In extreme cases it is possible for the chain to bend back on itself at the end of a helix to form a loop with several i to i+4 hydrogen bonds. Both DSSP and STRIDE mis-assign these residues as helical (figure 2c and 2d) even though they are clearly not. In the example shown a single residue (asn 199) has non-helical φ/ψ angles which makes the chain turn and ends the helix. Two residues are missing hydrogen bonds. SEGNO appropriately assigns the helix end in this case.
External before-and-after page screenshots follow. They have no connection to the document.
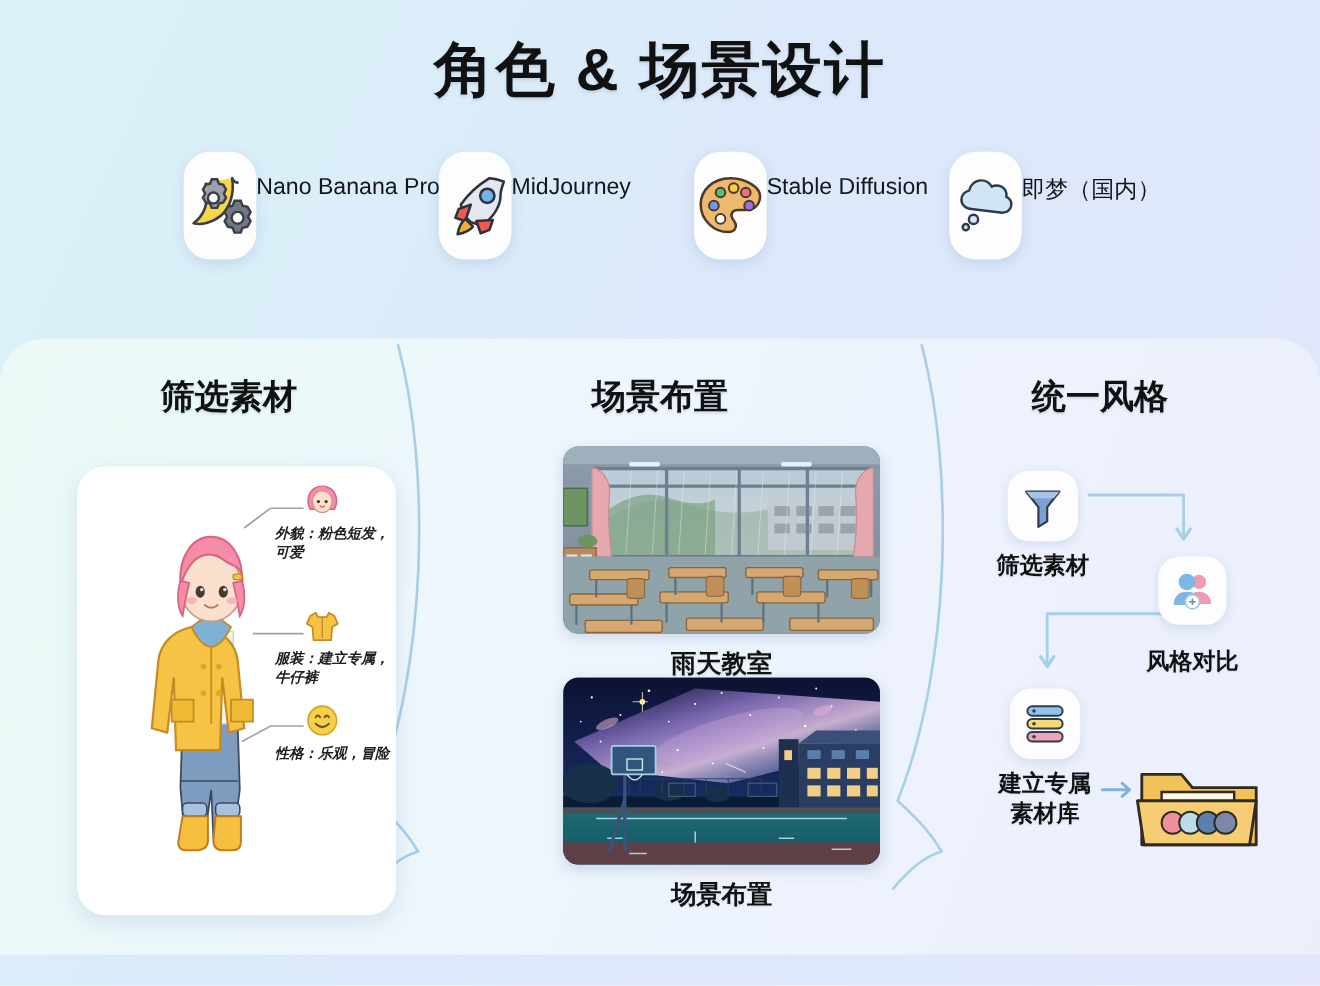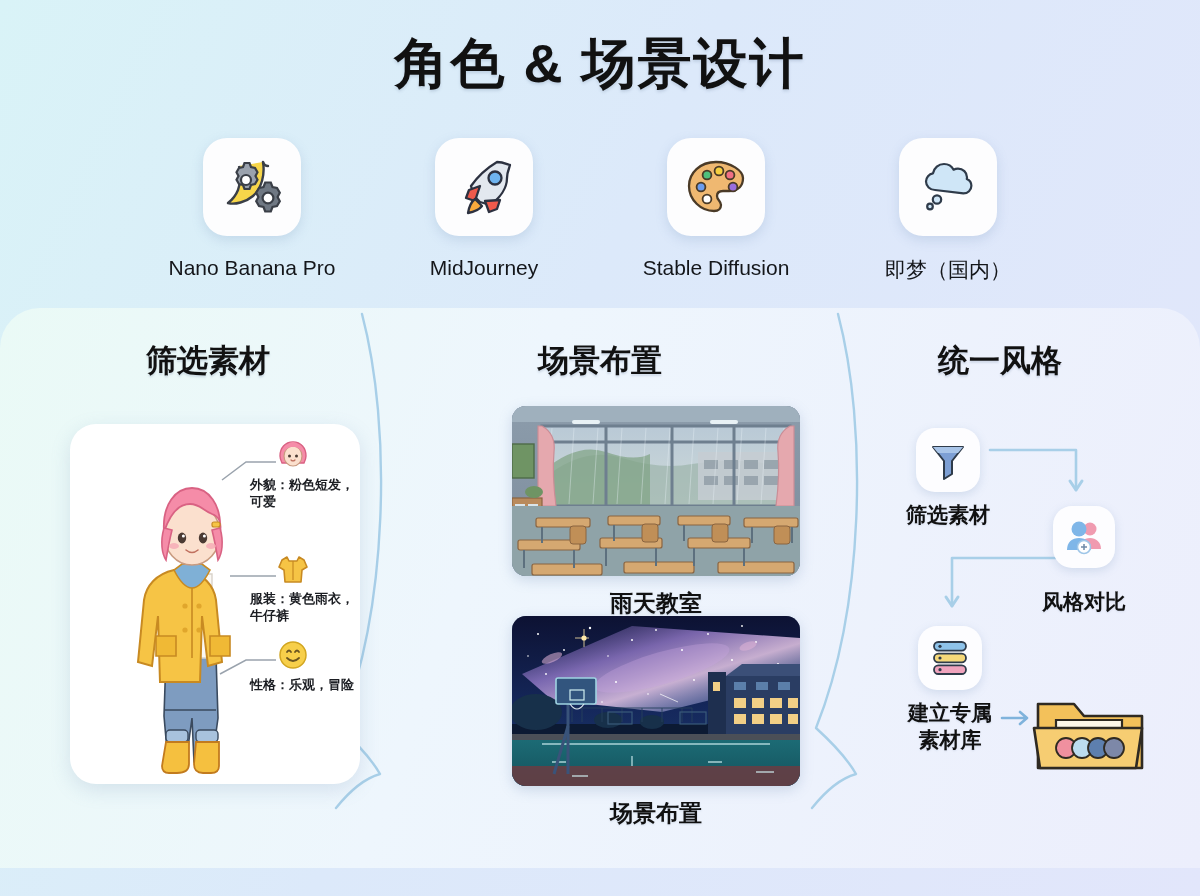"Nano Banana Pro" .tool { align-items: center -> none; flex-direction: column -> row }
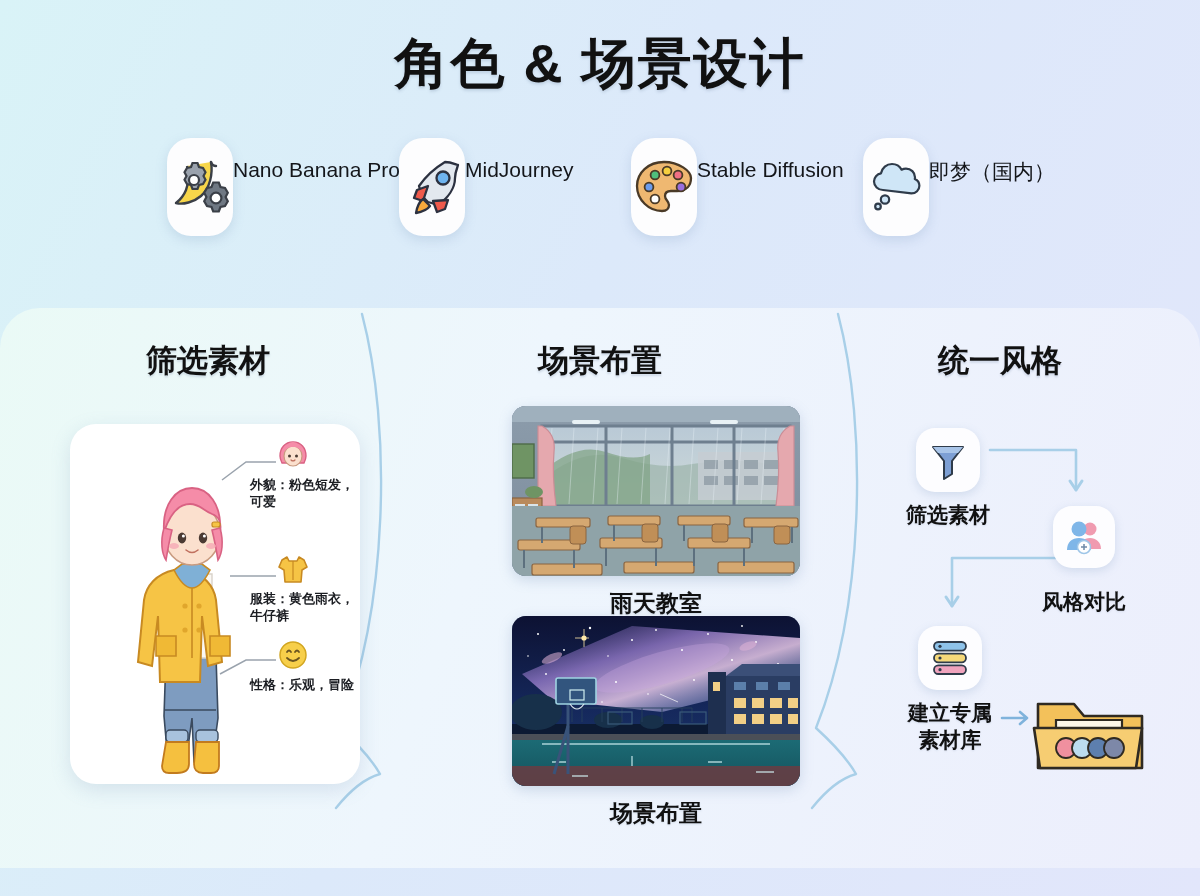"外貌：粉色短发， 可爱" #char-card { font-style: none -> italic; height: 360px -> 408px }
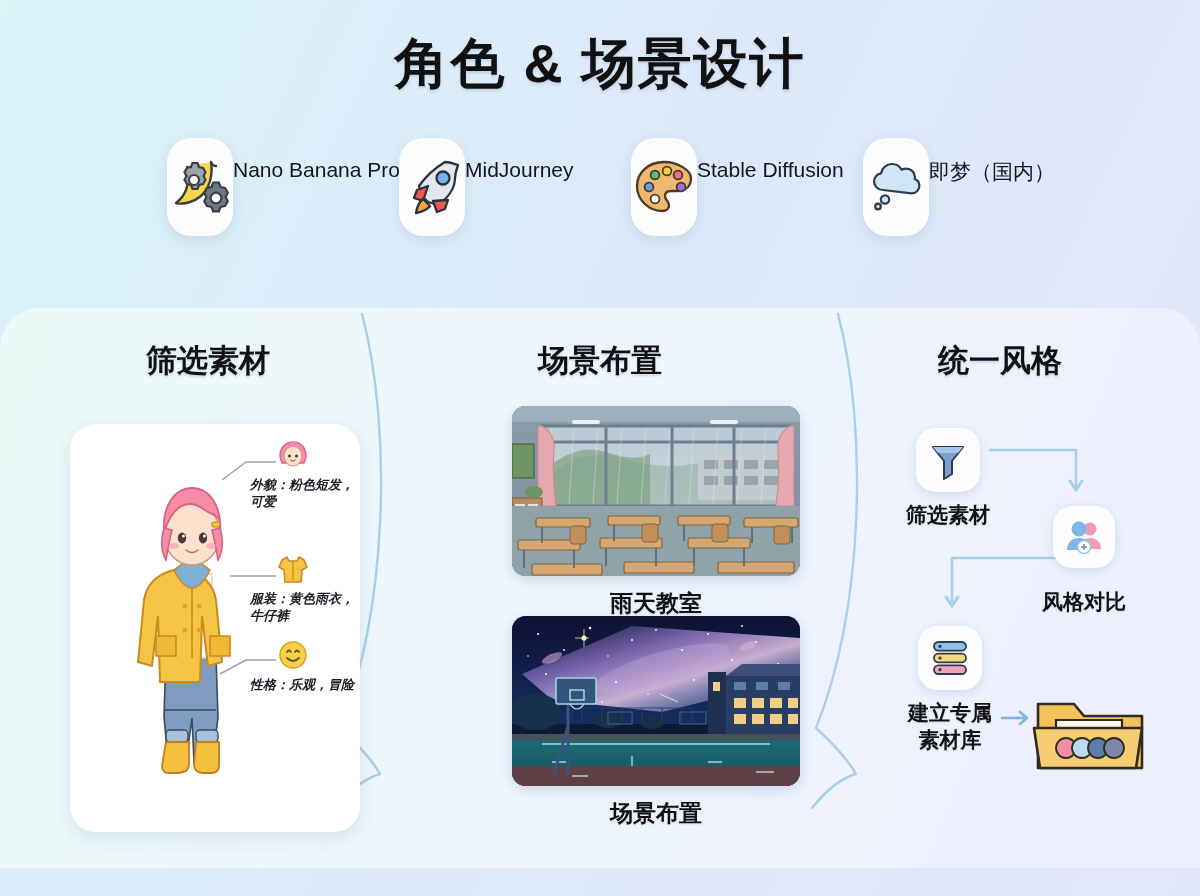"服装：黄色雨衣， 牛仔裤" div.trait-text { text: 黄色雨衣 -> 建立专属 }
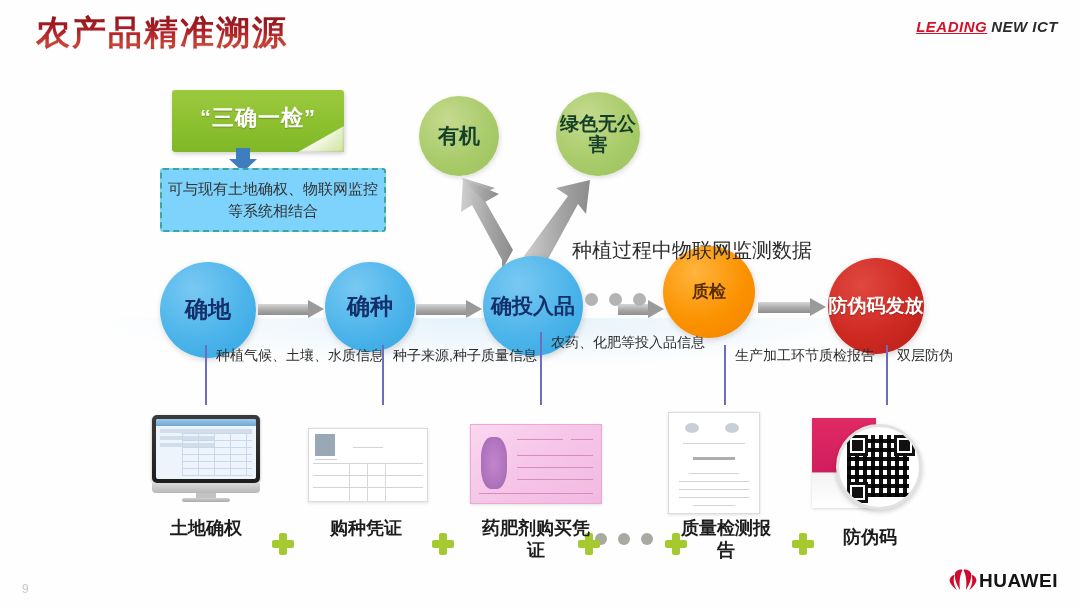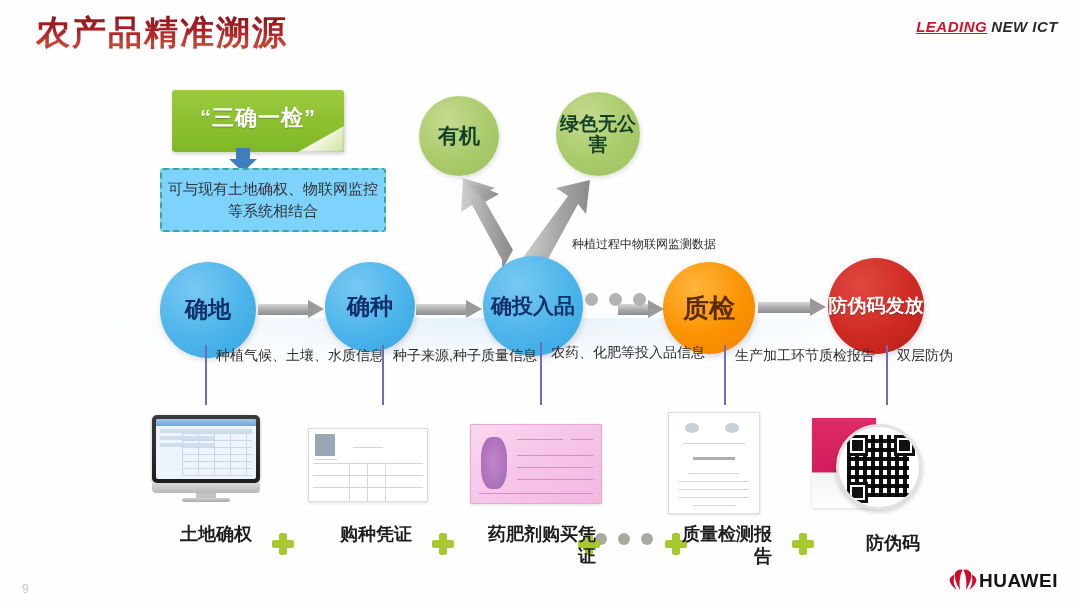"种植过程中物联网监测数据" #cap-iot { font-size: 12px -> 20px }
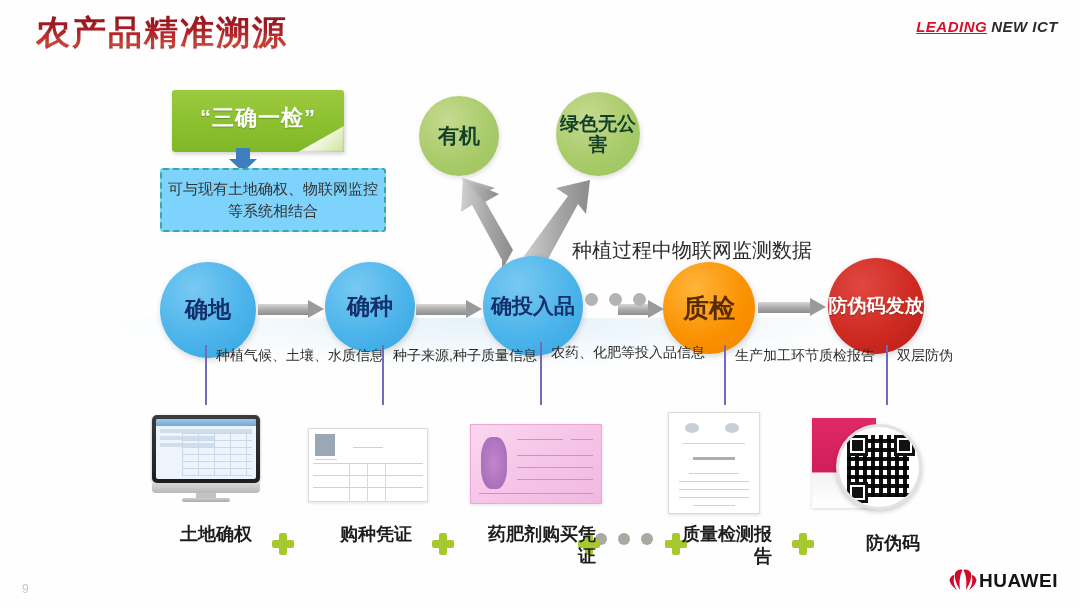"质检" #c-qc { font-size: 26px -> 17px; top: 262px -> 246px }
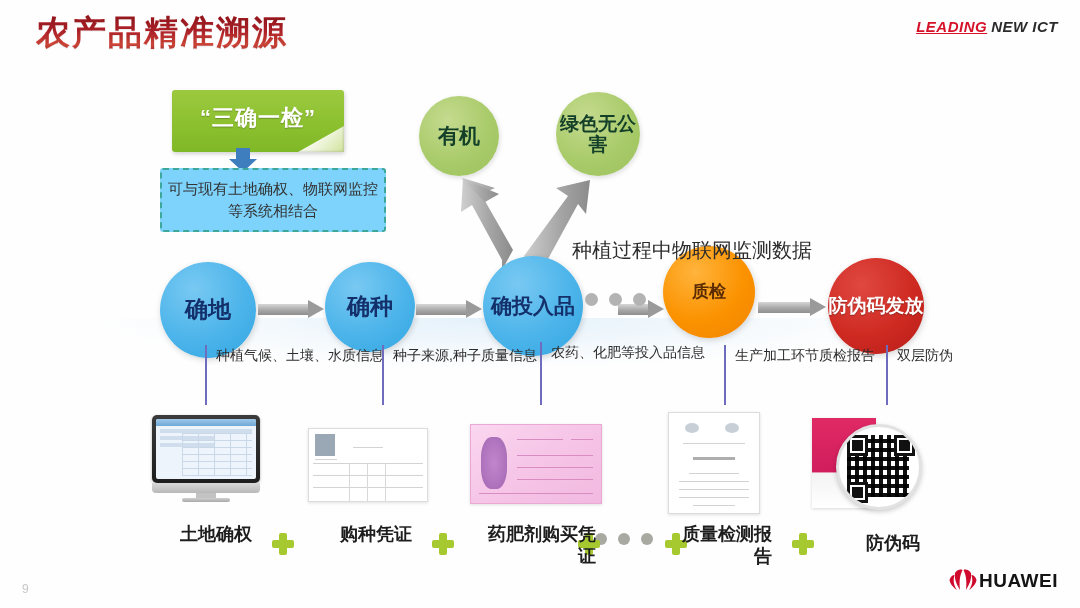"农药、化肥等投入品信息" #cap-input { top: 342px -> 332px }
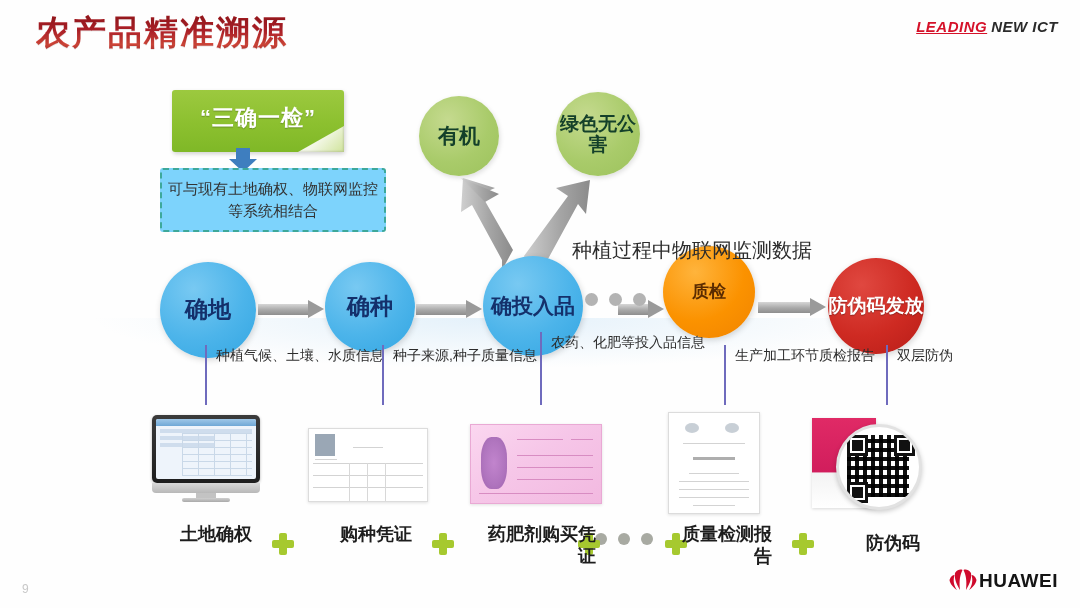"土地确权" .alabel { margin-top: 6px -> none; text-align: right -> center }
Secondary structure guided sequence alignment

Because protein structure is more conserved than sequence, secondary structure can be used to improve sequence alignment quality when the structure of one of the proteins is known. This approach has been widely used for fold recognition [7,8]. If the secondary structure assignment is incorrect, the alignment guided by this assignment will be degraded.

In order to test whether SEGNO secondary structure assignments improve structure-guided sequence alignment, we took families from the HOMSTRAD database [3]. We assigned secondary structure to one of the protein structures using DSSP or SEGNO, and used FUGUE [7] to align the sequence of the other family member. We then superimposed the two protein structures, using this sequence alignment as the set of equivalent residues. If the sequence alignment is correct structurally equivalent residues should be aligned, and so the root mean square deviation (RMSD) will be low. Conversely errors in the alignment will result in non-equivalent secondary structures and higher RMSD. Results for a set of two-member families from HOMSTRAD are shown in figure 3. Overall DSSP gives better alignments than SEGNO for 110 families (39%), whereas SEGNO shows improvements over DSSP for 175 families (61%). The improvement in alignment quality does not correlate with sequence divergence, which is perhaps surprising, given that the contribution from secondary to alignment quality is more important for more divergent sequences.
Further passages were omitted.